# Dimmable, Spot Lights?



## Lonely Raven (Aug 27, 2008)

Here is what I'm thinking about. 

My Home Theater is basically my living room. It's pretty much a dedicated room with heavy black out curtains. My fiance and I watch a movie or downloaded television show while we eat every night, so my goal is to have some sort of dimmable spot lights in the ceiling above each seat. 

I looked at the inexpensive 4" lights at Ikea, but they project outwards too much. I want something that's really going to spot on the seats and be dimmable so we can have just enough light to see our dinner, but not interfere with the movie watching. 

Anyone done this or seen something that might work well?


----------



## tonyvdb (Sep 5, 2007)

Sounds like your looking for accent lighting. Do you want a recessed fixture or something that is more like a track?
I have some 4watt LED accent lights that work well, they fit in standard fixtures and can be gotten at Home Depot. And on a dimmer they work fine.


----------



## Lonely Raven (Aug 27, 2008)

tonyvdb said:


> Sounds like your looking for accent lighting. Do you want a recessed fixture or something that is more like a track?
> I have some 4watt LED accent lights that work well, they fit in standard fixtures and can be gotten at Home Depot. And on a dimmer they work fine.


I haven't decided on recessed or fixtures...I'm leaning towards recessed right now. I was originally thinking some pendants, but I think that may look silly having a pendant hanging over each of the theater chairs. That's as if to say the giant pile of acoustic insulation in the corners isn't silly looking. :R

You have a link to the accent lights?

I just got back from Ikea. They have plenty of fixtures that look nice, but they all use those little halogens that I think just broadcast the light more as a flood than a spot. I'm wondering if maybe I got some small cans, and used a recessed bulb with reflector. 
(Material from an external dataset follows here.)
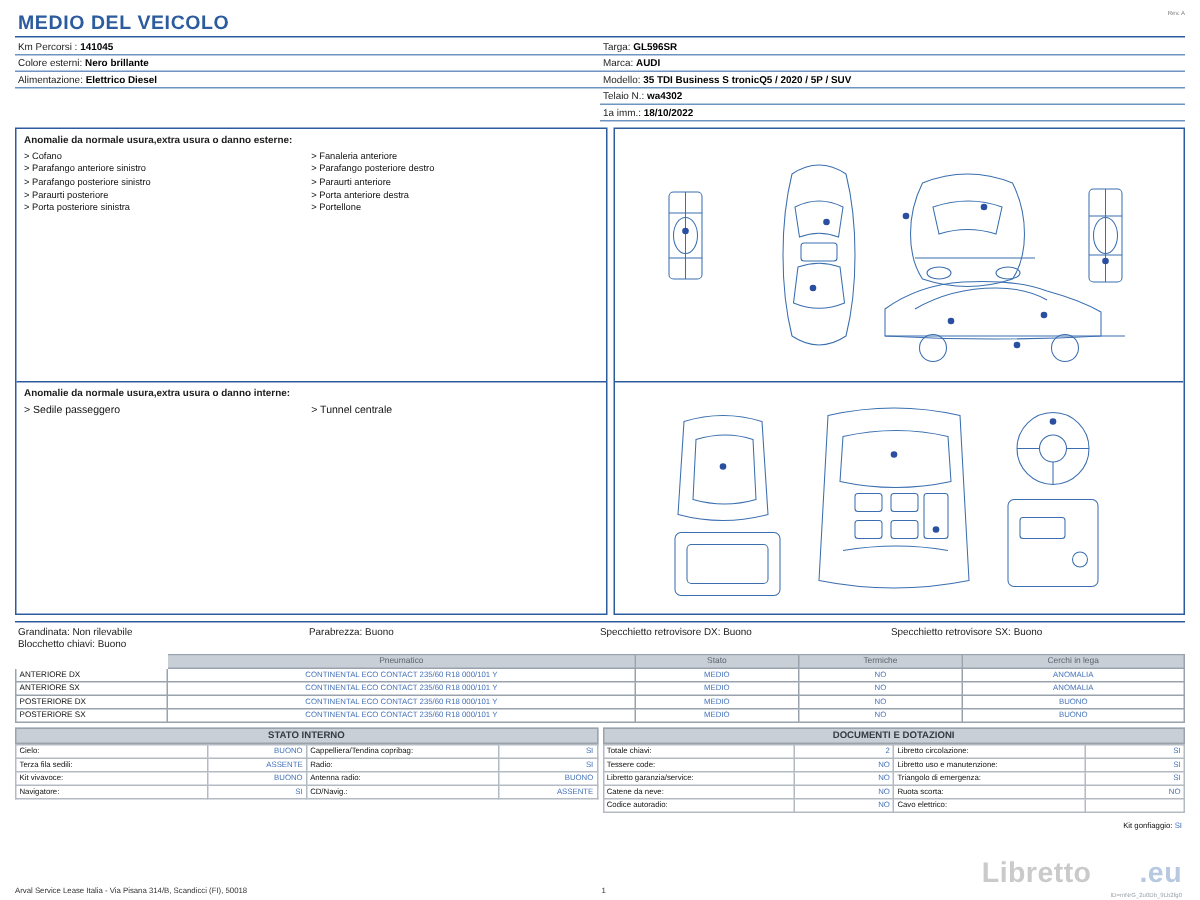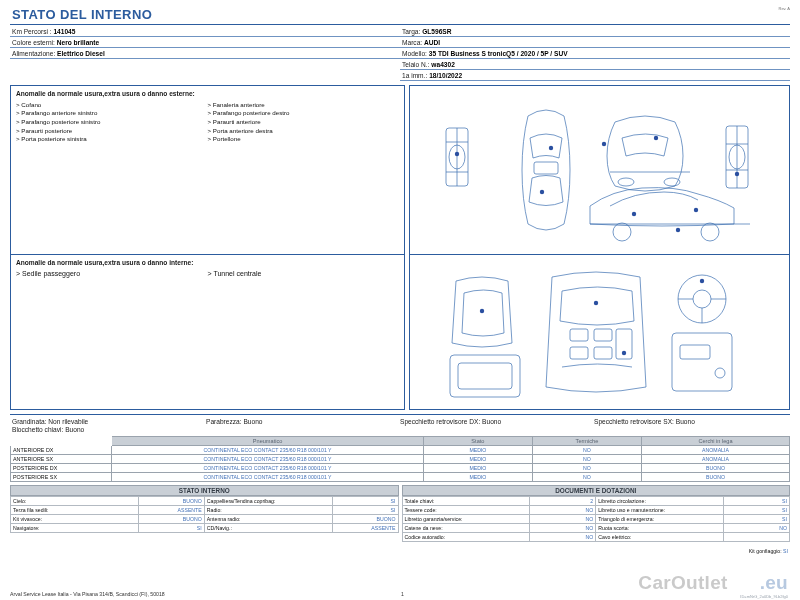"STATO DEL INTERNO" div.doc-title { text: STATO DEL INTERNO -> MEDIO DEL VEICOLO }
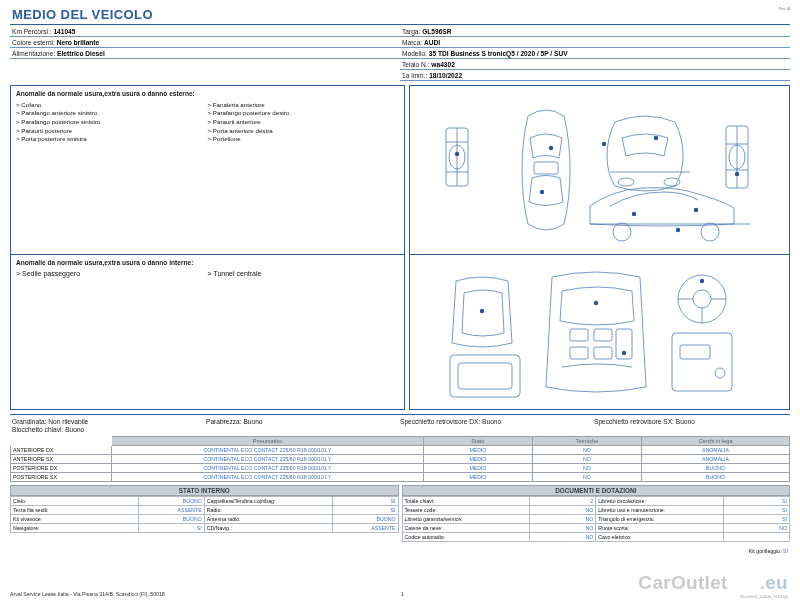"CarOutlet" span { text: CarOutlet -> Libretto }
That's why I was hoping someone here had done something along the same lines and call tell me if I'm barking up the wrong tree or not.


----------



## tonyvdb (Sep 5, 2007)

The Home Depot's in my area sell these


----------



## Lonely Raven (Aug 27, 2008)

tonyvdb said:


> The Home Depot's in my area sell these


Thanks!

I've not seen those at my home depot, but that's along the lines I was thinking of!


----------



## trimule (Dec 26, 2007)

I used 6 of these recessed lightsfor my home theater with a Lutron Dimmer from HD and am very happy with them. (go to the acehardwareoutlet web site) Look up "Halo" Eyeball Recessed Lighting Kit 4"
They do require cutting a hole in the ceiling and wiring. They are "pointable" and can be be fitted with either a flood or spot bulb (PAR16 Halogen)Bulb types are sometimes limited in store stock but more can be found on line. Ace has many types available- look up "recessed lighting fixtures". Good prices


----------



## Lonely Raven (Aug 27, 2008)

trimule said:


> I used 6 of these recessed lightsfor my home theater with a Lutron Dimmer from HD and am very happy with them. (go to the acehardwareoutlet web site) Look up "Halo" Eyeball Recessed Lighting Kit 4"
> They do require cutting a hole in the ceiling and wiring. They are "pointable" and can be be fitted with either a flood or spot bulb (PAR16 Halogen)Bulb types are sometimes limited in store stock but more can be found on line. Ace has many types available- look up "recessed lighting fixtures". Good prices


Thanks, Mule, that sounds very workable as well.


----------